*Material for the task*

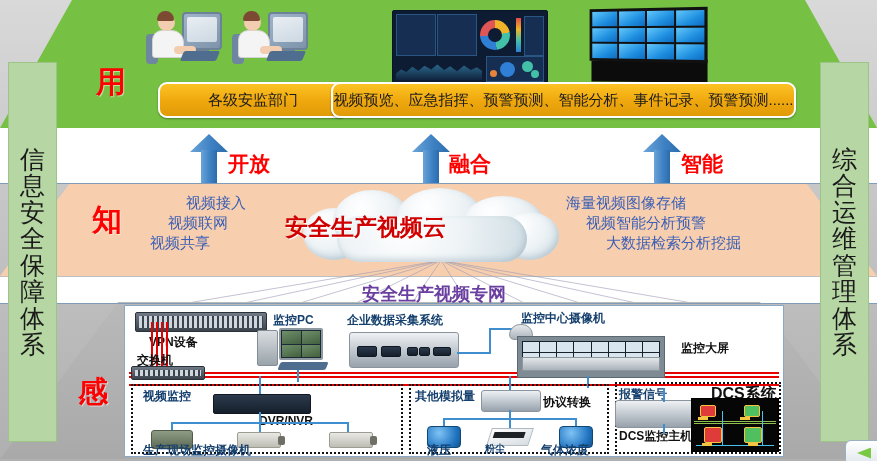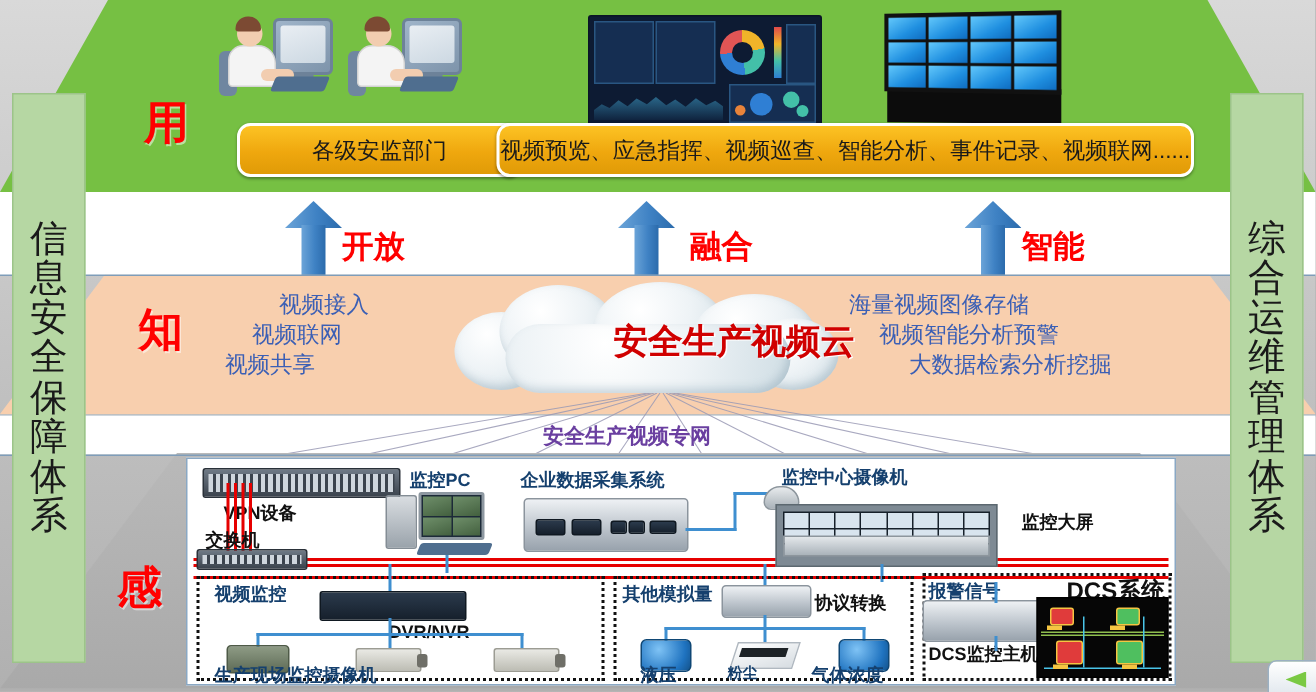--- a/index.html
+++ b/index.html
@@ -137,43 +137,43 @@
   .uparrow .shaft{position:absolute;left:11px;top:16px;width:16px;height:34px;
       background:linear-gradient(90deg,#6ba4d8,#3f82c4 55%,#2b6bac);}
   .uparrow .head{position:absolute;left:0;top:0;width:38px;height:18px;
       background:linear-gradient(90deg,#6ba4d8,#3f82c4 55%,#2b6bac);
       clip-path:polygon(50% 0,100% 100%,0 100%);}
   #arrow-open{left:190px;top:134px;}
   #arrow-fuse{left:412px;top:134px;}
   #arrow-smart{left:643px;top:134px;}
   .arrow-label{position:absolute;color:#ff0000;font-weight:bold;font-size:21px;text-align:right;}
   #lbl-open{left:228px;top:150px;}
-  #lbl-fuse{left:460px;top:150px;}
+  #lbl-fuse{left:449px;top:150px;}
   #lbl-smart{left:681px;top:150px;}
 
   
   #cloud{position:absolute;left:285px;top:188px;width:285px;height:76px;}
   .cloudpuff{position:absolute;border-radius:50%;
       background:radial-gradient(circle at 35% 28%,#ffffff 0%,#eef3f6 45%,#cfdde4 100%);
       box-shadow:inset -2px -3px 6px rgba(120,150,165,.35);}
-  #cloud-text{position:absolute;left:0;top:24px;width:285px;text-align:right;
+  #cloud-text{position:absolute;left:0;top:24px;width:285px;text-align:left;
       color:#d00000;font-size:23px;font-weight:bold;
       text-shadow:1px 1px 0 #ffffff;z-index:5;}
 
   .cloudcap{position:absolute;color:#3b5fb5;font-size:15px;white-space:nowrap;}
   #cap-l1{left:186px;top:194px;}
   #cap-l2{left:168px;top:214px;}
   #cap-l3{left:150px;top:234px;}
   #cap-r1{left:566px;top:194px;}
   #cap-r2{left:586px;top:214px;}
   #cap-r3{left:606px;top:234px;}
 
   
   #rays{position:absolute;left:160px;top:262px;width:560px;height:44px;}
-  #net-label{position:absolute;left:362px;top:282px;color:#6a3fa0;font-size:14px;
+  #net-label{position:absolute;left:362px;top:282px;color:#6a3fa0;font-size:18px;
       font-weight:bold;white-space:nowrap;z-index:4;}
 
   
   #devpanel{
     position:absolute;left:124px;top:305px;width:660px;height:152px;
     background:#ffffff;border:1px solid #8aa8c4;box-sizing:border-box;overflow:hidden;
   }
   .redbus{position:absolute;background:#e60000;height:2px;}
   .redbus2{position:absolute;border-top:2px solid #e60000;border-bottom:2px solid #e60000;height:6px;}
   .bluewire{position:absolute;background:#3f8fd0;}
@@ -307,21 +307,21 @@
       <span class="cell"></span>
         <span class="cell"></span>
         <span class="cell"></span>
         <span class="cell"></span>
     </div>
   </div>
 
   <div class="stage-label" id="label-use">用</div>
 
   <div class="obox" id="box-dept">各级安监部门</div>
-  <div class="obox" id="box-funcs">视频预览、应急指挥、视频巡查、智能分析、事件记录、视频联网......</div>
+  <div class="obox" id="box-funcs">视频预览、应急指挥、预警预测、智能分析、事件记录、预警预测......</div>
 
   <div class="band" id="band-gap"></div>
 
   <div class="uparrow" id="arrow-open">
     <div class="head"></div>
       <div class="shaft"></div>
   </div>
   <div class="arrow-label" id="lbl-open">开放</div>
 
   <div class="uparrow" id="arrow-fuse">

*What to do*
Each entry should appear again exactly as written, pictures excluded.

*Response*
--- a/index.html
+++ b/index.html
@@ -137,43 +137,43 @@
   .uparrow .shaft{position:absolute;left:11px;top:16px;width:16px;height:34px;
       background:linear-gradient(90deg,#6ba4d8,#3f82c4 55%,#2b6bac);}
   .uparrow .head{position:absolute;left:0;top:0;width:38px;height:18px;
       background:linear-gradient(90deg,#6ba4d8,#3f82c4 55%,#2b6bac);
       clip-path:polygon(50% 0,100% 100%,0 100%);}
   #arrow-open{left:190px;top:134px;}
   #arrow-fuse{left:412px;top:134px;}
   #arrow-smart{left:643px;top:134px;}
   .arrow-label{position:absolute;color:#ff0000;font-weight:bold;font-size:21px;text-align:right;}
   #lbl-open{left:228px;top:150px;}
-  #lbl-fuse{left:460px;top:150px;}
+  #lbl-fuse{left:449px;top:150px;}
   #lbl-smart{left:681px;top:150px;}
 
   
   #cloud{position:absolute;left:285px;top:188px;width:285px;height:76px;}
   .cloudpuff{position:absolute;border-radius:50%;
       background:radial-gradient(circle at 35% 28%,#ffffff 0%,#eef3f6 45%,#cfdde4 100%);
       box-shadow:inset -2px -3px 6px rgba(120,150,165,.35);}
-  #cloud-text{position:absolute;left:0;top:24px;width:285px;text-align:right;
+  #cloud-text{position:absolute;left:0;top:24px;width:285px;text-align:left;
       color:#d00000;font-size:23px;font-weight:bold;
       text-shadow:1px 1px 0 #ffffff;z-index:5;}
 
   .cloudcap{position:absolute;color:#3b5fb5;font-size:15px;white-space:nowrap;}
   #cap-l1{left:186px;top:194px;}
   #cap-l2{left:168px;top:214px;}
   #cap-l3{left:150px;top:234px;}
   #cap-r1{left:566px;top:194px;}
   #cap-r2{left:586px;top:214px;}
   #cap-r3{left:606px;top:234px;}
 
   
   #rays{position:absolute;left:160px;top:262px;width:560px;height:44px;}
-  #net-label{position:absolute;left:362px;top:282px;color:#6a3fa0;font-size:14px;
+  #net-label{position:absolute;left:362px;top:282px;color:#6a3fa0;font-size:18px;
       font-weight:bold;white-space:nowrap;z-index:4;}
 
   
   #devpanel{
     position:absolute;left:124px;top:305px;width:660px;height:152px;
     background:#ffffff;border:1px solid #8aa8c4;box-sizing:border-box;overflow:hidden;
   }
   .redbus{position:absolute;background:#e60000;height:2px;}
   .redbus2{position:absolute;border-top:2px solid #e60000;border-bottom:2px solid #e60000;height:6px;}
   .bluewire{position:absolute;background:#3f8fd0;}
@@ -307,21 +307,21 @@
       <span class="cell"></span>
         <span class="cell"></span>
         <span class="cell"></span>
         <span class="cell"></span>
     </div>
   </div>
 
   <div class="stage-label" id="label-use">用</div>
 
   <div class="obox" id="box-dept">各级安监部门</div>
-  <div class="obox" id="box-funcs">视频预览、应急指挥、视频巡查、智能分析、事件记录、视频联网......</div>
+  <div class="obox" id="box-funcs">视频预览、应急指挥、预警预测、智能分析、事件记录、预警预测......</div>
 
   <div class="band" id="band-gap"></div>
 
   <div class="uparrow" id="arrow-open">
     <div class="head"></div>
       <div class="shaft"></div>
   </div>
   <div class="arrow-label" id="lbl-open">开放</div>
 
   <div class="uparrow" id="arrow-fuse">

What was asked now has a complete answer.